**THE DATA**
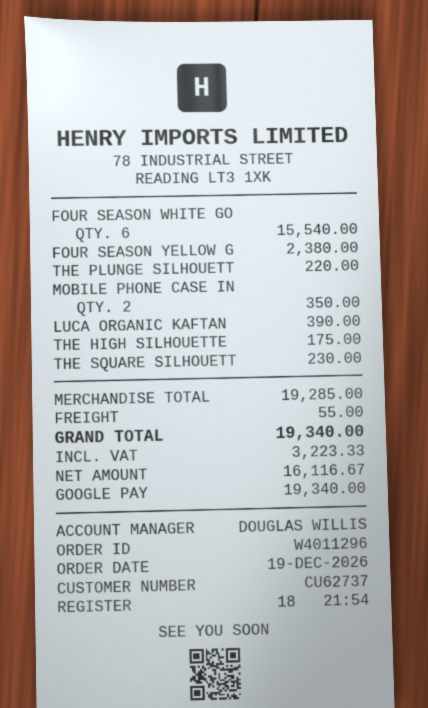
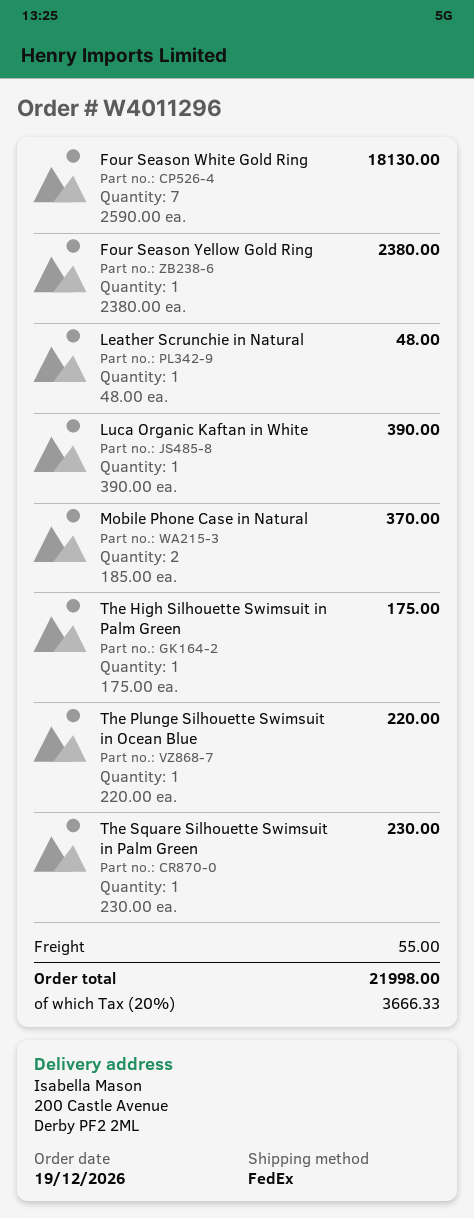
FOUR SEASON WHITE GO: 6 for 15540.00 -> 7 for 18130.00
MOBILE PHONE CASE IN: 2 for 350.00 -> 2 for 370.00
Leather Scrunchie in Natural: none -> 1 for 48.00
tax: 3223.33 -> 3666.33
total: 19340.00 -> 21998.00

**PROBLEM STATEMENT**
Leave the pictures out and reproduce every record above exactly.

**ANSWER BELOW**
FOUR SEASON WHITE GO: 6 for 15540.00 -> 7 for 18130.00
MOBILE PHONE CASE IN: 2 for 350.00 -> 2 for 370.00
Leather Scrunchie in Natural: none -> 1 for 48.00
tax: 3223.33 -> 3666.33
total: 19340.00 -> 21998.00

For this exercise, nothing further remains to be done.